**DIRECTIONS FOR THIS TASK**. Will you output all of the data below exactly, omitting the images?

-------- SOURCE DATA --------

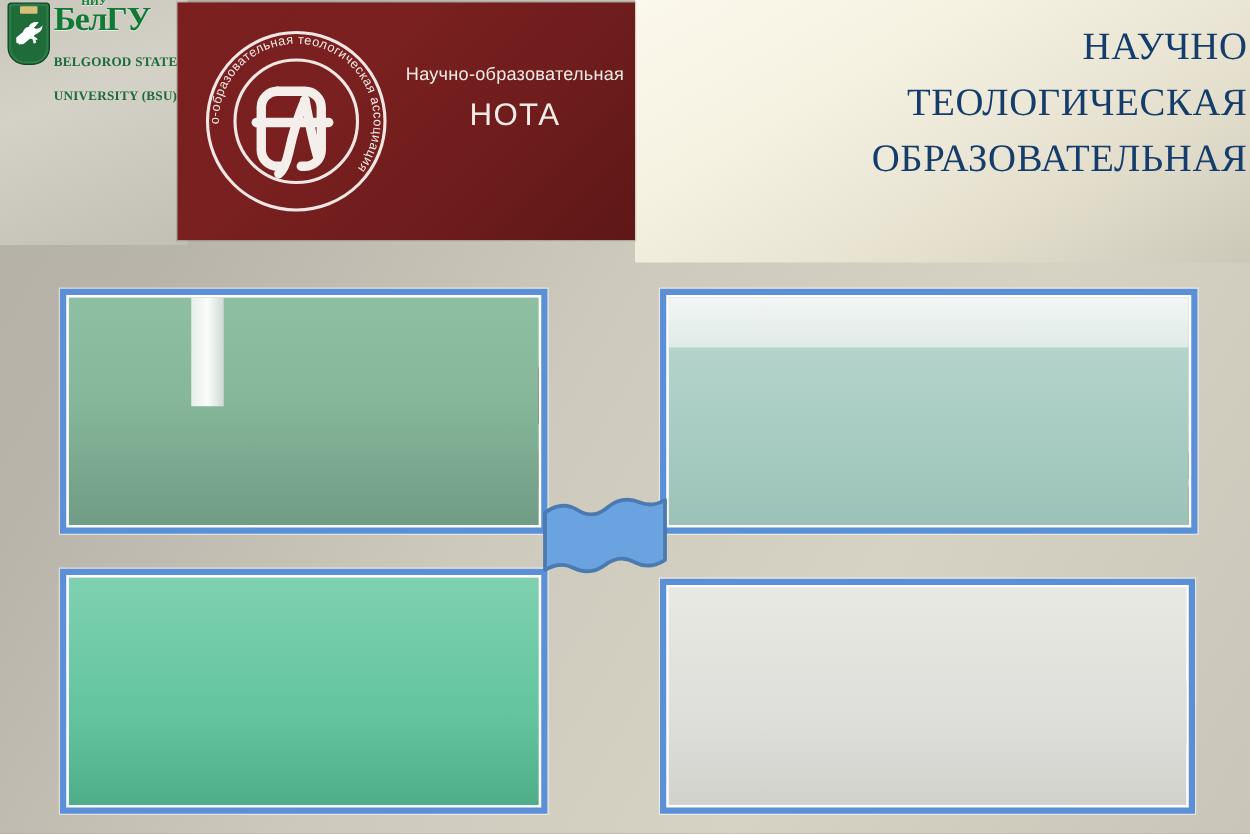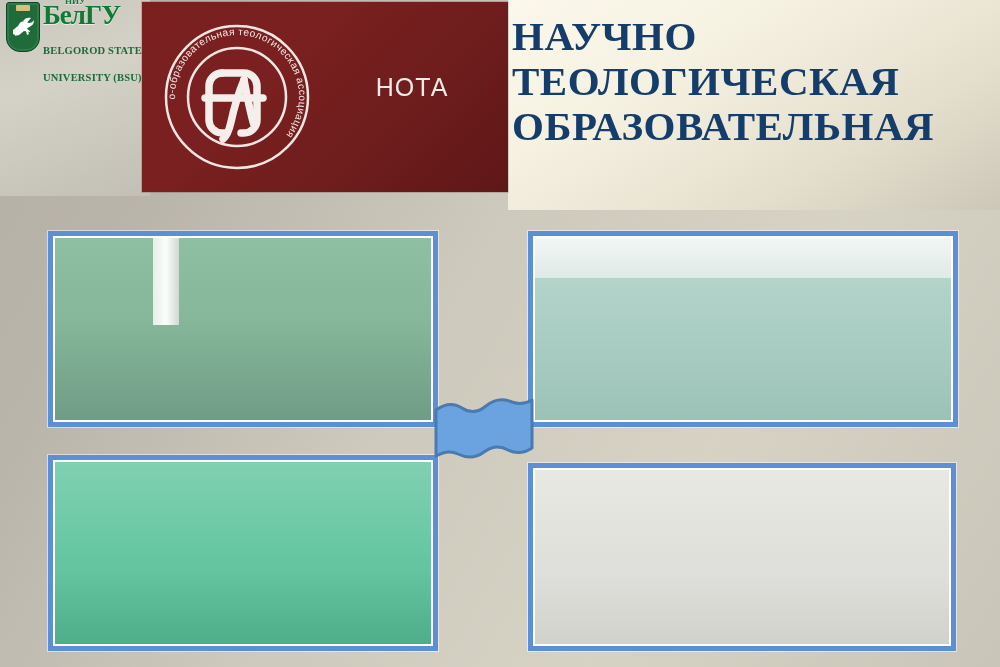--- a/index.html
+++ b/index.html
@@ -60,27 +60,27 @@
     background:linear-gradient(135deg,#7b1f1f 0%, #7a2020 35%, #6d1c1c 70%, #5e1717 100%);
     box-shadow:0 0 0 1px rgba(0,0,0,.15);
   }
   .nota-emblem{
     position:absolute;left:18px;top:18px;width:154px;height:154px;border-radius:50%;
   }
   .nota-text{
     position:absolute;left:180px;top:48px;width:180px;text-align:center;color:#f3ebe6;
   }
   .nota-line{font-size:14.5px;line-height:21px;letter-spacing:.2px;}
-  .nota-abbr{font-size:25px;line-height:30px;margin-top:22px;letter-spacing:1px;text-align:center;}
+  .nota-abbr{font-size:25px;line-height:30px;margin-top:6px;letter-spacing:1px;text-align:center;}
   
   .main-title{
     position:absolute;left:512px;top:14px;width:486px;
-    text-align:left;color:#153d6b;
-    font-family:"Liberation Serif", serif;font-weight:bold;
-    font-size:41px;line-height:45px;letter-spacing:.5px;
+    text-align:right;color:#153d6b;
+    font-family:"Liberation Serif", serif;font-weight:normal;
+    font-size:31px;line-height:45px;letter-spacing:.5px;
   }
   .main-title div{white-space:nowrap;}
   
   .photo{
     position:absolute;border:5px solid #5b8fd6;background:#fff;
     box-shadow:0 0 0 1px rgba(255,255,255,.5);
     overflow:hidden;
   }
   .photo .inner{position:absolute;inset:2px;overflow:hidden;background:#dcd9ce;}
   #p1{left:48px;top:231px;width:380px;height:186px;}
@@ -148,20 +148,21 @@
           <path d="M62,53 h22 a13,13 0 0 1 13,13 v34 a13,13 0 0 1 -13,13 h-3"></path>
           <path d="M62,53 a13,13 0 0 0 -13,13 v34 a13,13 0 0 0 13,13 h4"></path>
           <path d="M45,78 h58"></path>
           <path d="M84,60 c-6,14 -10,28 -13,42 -2,9 -4,14 -8,17"></path>
           <path d="M84,60 c3,16 6,32 10,45"></path>
         </g>
       </svg>
     </div>
 
     <div class="nota-text">
+      <div class="nota-line">Научно-образовательная</div>
       <div class="nota-abbr">НОТА</div>
     </div>
   </div>
 
   <div class="main-title">
     <div>НАУЧНО</div>
     <div>ТЕОЛОГИЧЕСКАЯ</div>
     <div>ОБРАЗОВАТЕЛЬНАЯ</div>
   </div>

--------

**SOLUTION TO THIS EXERCISE**.
--- a/index.html
+++ b/index.html
@@ -60,27 +60,27 @@
     background:linear-gradient(135deg,#7b1f1f 0%, #7a2020 35%, #6d1c1c 70%, #5e1717 100%);
     box-shadow:0 0 0 1px rgba(0,0,0,.15);
   }
   .nota-emblem{
     position:absolute;left:18px;top:18px;width:154px;height:154px;border-radius:50%;
   }
   .nota-text{
     position:absolute;left:180px;top:48px;width:180px;text-align:center;color:#f3ebe6;
   }
   .nota-line{font-size:14.5px;line-height:21px;letter-spacing:.2px;}
-  .nota-abbr{font-size:25px;line-height:30px;margin-top:22px;letter-spacing:1px;text-align:center;}
+  .nota-abbr{font-size:25px;line-height:30px;margin-top:6px;letter-spacing:1px;text-align:center;}
   
   .main-title{
     position:absolute;left:512px;top:14px;width:486px;
-    text-align:left;color:#153d6b;
-    font-family:"Liberation Serif", serif;font-weight:bold;
-    font-size:41px;line-height:45px;letter-spacing:.5px;
+    text-align:right;color:#153d6b;
+    font-family:"Liberation Serif", serif;font-weight:normal;
+    font-size:31px;line-height:45px;letter-spacing:.5px;
   }
   .main-title div{white-space:nowrap;}
   
   .photo{
     position:absolute;border:5px solid #5b8fd6;background:#fff;
     box-shadow:0 0 0 1px rgba(255,255,255,.5);
     overflow:hidden;
   }
   .photo .inner{position:absolute;inset:2px;overflow:hidden;background:#dcd9ce;}
   #p1{left:48px;top:231px;width:380px;height:186px;}
@@ -148,20 +148,21 @@
           <path d="M62,53 h22 a13,13 0 0 1 13,13 v34 a13,13 0 0 1 -13,13 h-3"></path>
           <path d="M62,53 a13,13 0 0 0 -13,13 v34 a13,13 0 0 0 13,13 h4"></path>
           <path d="M45,78 h58"></path>
           <path d="M84,60 c-6,14 -10,28 -13,42 -2,9 -4,14 -8,17"></path>
           <path d="M84,60 c3,16 6,32 10,45"></path>
         </g>
       </svg>
     </div>
 
     <div class="nota-text">
+      <div class="nota-line">Научно-образовательная</div>
       <div class="nota-abbr">НОТА</div>
     </div>
   </div>
 
   <div class="main-title">
     <div>НАУЧНО</div>
     <div>ТЕОЛОГИЧЕСКАЯ</div>
     <div>ОБРАЗОВАТЕЛЬНАЯ</div>
   </div>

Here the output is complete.